El Sol ya empieza a poner color a las cosas. El cielo, ahora de un azul estridente, omite las nubes; las relajadas olas se han irisado y las gaviotas que meditan en el mástil centellean de tan blancas. El capitán piensa en Jessie, a quien le gustan los amaneceres nítidos. Y decide retener en la memoria todo lo que su vista absorbe para después contárselo a ella en cada detalle. Mientras aguarda a que el otro barco se ponga a distancia de voz, observa meticuloso cada movimiento de los peces, toda transformación de los colores en el agua, la distancia perdida de lugares que imagina también gritando de color, cualquier gesto del mar y de las aves, hasta el mismo estado de su alma queda registrado en la vieja mente del capitán memorioso. Jessie lo espera para cenar y partir al día siguiente hacia Berdichev. En medio de la cena, él le va a dibujar con palabras este amanecer.Ya el otro barco se acerca. Su eslora es enorme; debe ser cinco veces la del Torrens. Intenta leer su nombre, pero el Sol se lo impide al golpear sobre el casco plateado. Puede, no obstante, ver la tripulación por el catalejo. Son hombres muy afeitados y relucientes. Miran también hacia el Torrens con ojos estupefactos de miedo supersticioso, desde sus estrictos uniformes azules. Uno de ellos, acaso el primer oficial, pone los binoculares frente a su catalejo, y entonces el capitán levanta la mano con emoción para saludarlo. Se empina y quiere alcanzarlo con los dedos. El otro no responde y mira interrogante a su vecino, un joven oficial rubio y envarado que parece más tranquilo. Al capitán no le importa que lo ignoren, y grita a sus hombres que se acerquen, que agiten pañuelos, que griten hasta reventar, que hagan sonar el pito, que se desgañiten y se queden sin voz y sin aliento; lo consume una alegría nerviosa. Ellos se detienen en su deambular y lo observan con la conmiseración de siempre. De nuevo, el capitán se ilusiona.Ya los tiene a distancia de voz; puede verlos sin el catalejo. Discierne el decorado de los severos uniformes. Y siente que ha llegado el momento. Almacena cuanto aire le cabe en el pecho, y abre compuertas a la tempestad de su voz:—¿Podrían ustedes decirme hacia dónde es Puerto Mariúpol, señores? Mi brújula falsea y yo he perdido la facultad de leer el firmamento.
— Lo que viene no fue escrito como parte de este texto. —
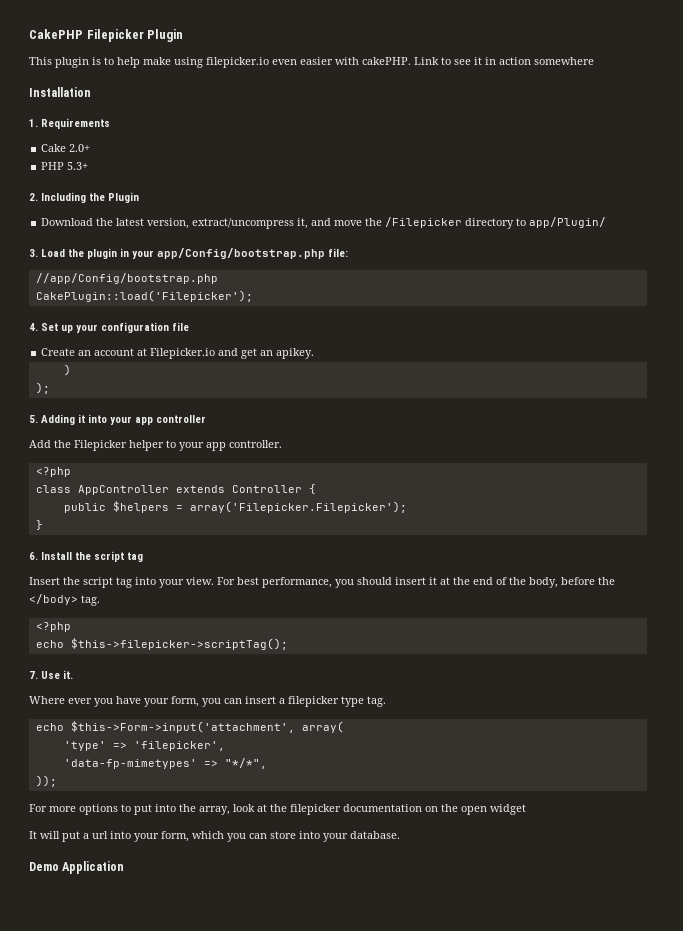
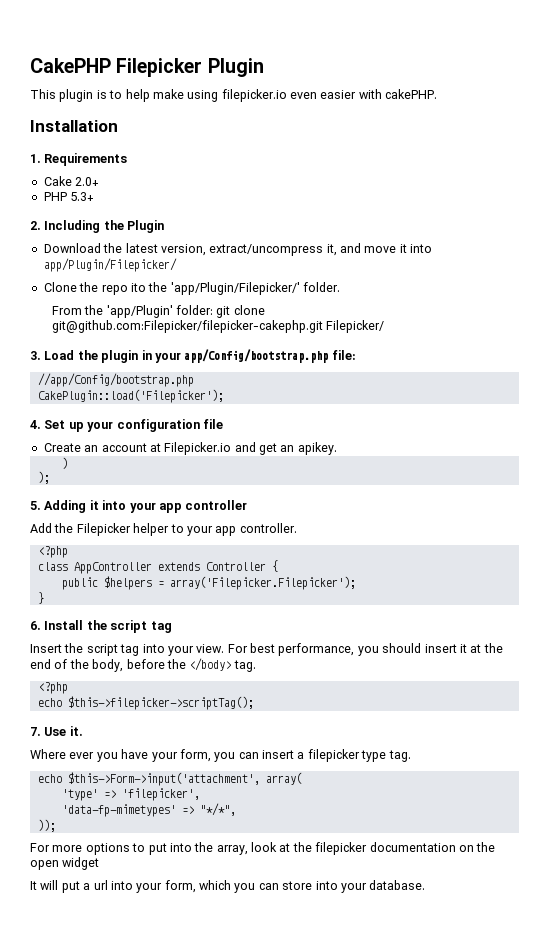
[414,57,594,65] Link to see it in action somewhere -> (438, 94) none
[365,217,607,229] the /Filepicker directory to app/Plugin/ -> [399,244,433,253] [43,258,177,272] [43,282,340,295] [51,305,265,318] [51,320,385,333] it into app/Plugin/Filepicker/ // Clone the repo ito the 'app/Plugin/Filepicker/' folder. // From the 'app/Plugin' folder: git clone git@github.com:Filepicker/filepicker-cakephp.git Filepicker/
[29,861,125,874] // Demo Application -> (426, 885) none

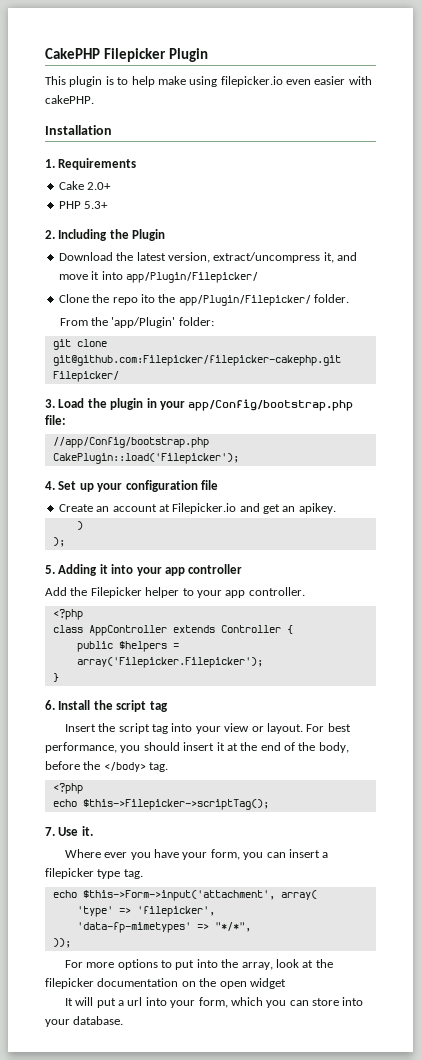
[170,282,300,295] 'app/Plugin/Filepicker/' -> [178,295,311,306] app/Plugin/Filepicker/
(213, 310) none -> (214, 321) //
[196,644,225,653] view. -> [224,723,303,734] view or layout.
[67,696,254,710] $this->filepicker->scriptTag(); -> [82,799,269,810] $this->Filepicker->scriptTag();

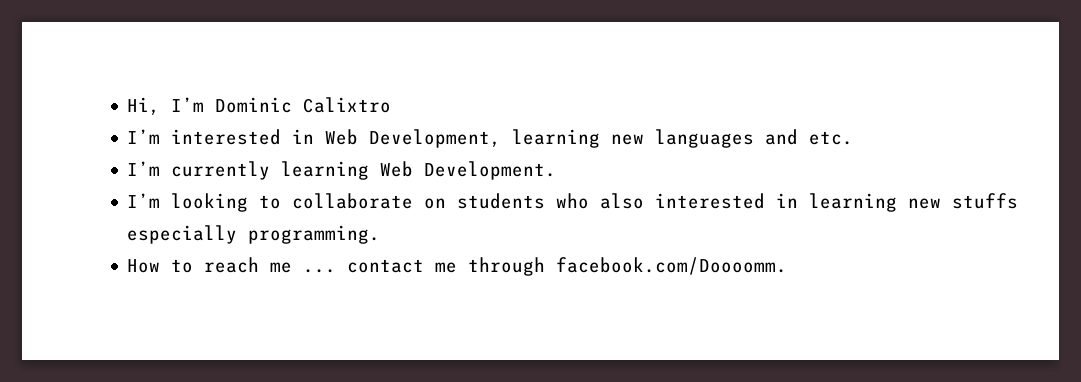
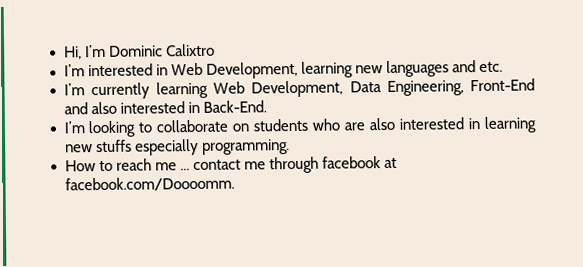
[424,161,557,180] Development. -> [251,78,535,98] [63,100,267,115] Development, Data Engineering, Front-End and also interested in Back-End.
(590, 201) none -> [344,122,366,131] are
(546, 266) none -> [321,156,397,169] facebook at

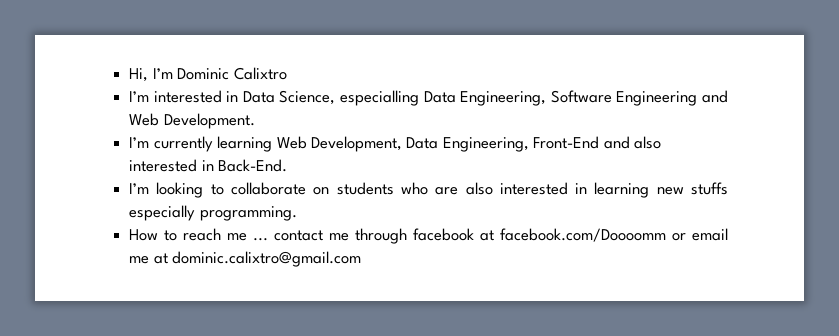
[170,60,503,79] Web Development, learning new languages and etc. -> [242,90,728,106] [129,113,255,129] Data Science, especialling Data Engineering, Software Engineering and Web Development.
[64,176,235,192] facebook.com/Doooomm. -> [500,228,728,242] [129,251,362,267] facebook.com/Doooomm or email me at dominic.calixtro@gmail.com

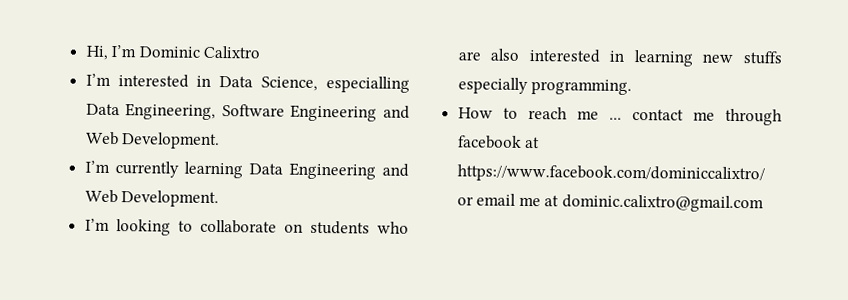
[276,136,662,152] [129,159,288,172] Web Development, Data Engineering, Front-End and also interested in Back-End. -> [249,162,410,180] [84,189,220,208] Data Engineering and Web Development.
[500,228,667,242] facebook.com/Doooomm -> [456,164,765,184] https://www.facebook.com/dominiccalixtro/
—Como le decía, señor —habló el joven rubio al primer oficial—, no es extraño que el radar no lo haya detectado. Ningún instrumento puede hacerlo.—Pero es que, además, las velas no están izadas y no hay un alma en cubierta —balbuceó el primer oficial sin quitar los ojos de los binoculares.—Se equivoca usted, señor, es tripulado por almas; sólo que no podemos verlas. Allí está el alma del capitán Józef Teodor Konrad Korzeniowski; acaso usted lo ha oído mencionar como Joseph Conrad, el escritor.El primer oficial dejó los binoculares y miró al joven.—Me habla usted de un hombre que murió hace más de setenta años, Marlowe. ¡Claro que he leído sus libros, son memorables!—Mi bisabuelo, que narró con su voz varios de esos libros, legó a mi familia la historia del capitán Konrad Korzeniowski. Contaba él que a ese capitán, después de veinte años de navegar por todos los mares del mundo, una mujer lo retuvo en tierra, luego fue una familia. Se dedicó entonces a su otro dominio: escribir novelas sobre personajes del mar, y ahora ellos son la tripulación de su barco. Y va de puerto en puerto en busca de Jessie, la mujer que lo aguarda. Se habían prometido un último viaje de ancianos a las tierras de su origen para concluir la vejez entre sus mayores, pero la muerte ignoró ese deseo. Y él no quiere incumplir. Por eso navega vehemente en el Torrens, ese barco que usted tiene a la vista, señor. Navega en el tiempo, navega en la ilusión. Dicen que los puertos lo añoran. Él se deja ver en ellos y hay lugares que lo prefieren como paisaje frecuente en su mar. Todos lo recuerdan, sí, señor. Siempre lo esperan y él no puede demorarse porque tiene una cita importante que cumplir. Debido a eso, en cualquier instante una densa niebla lo cubrirá a nuestros ojos mortales, ya verá usted, señor; en otro instante, hombres de idioma distinto del nuestro verán al Torrens recalar en sus aguas, y aspirarán a contemplar el rostro de su infatigable capitán.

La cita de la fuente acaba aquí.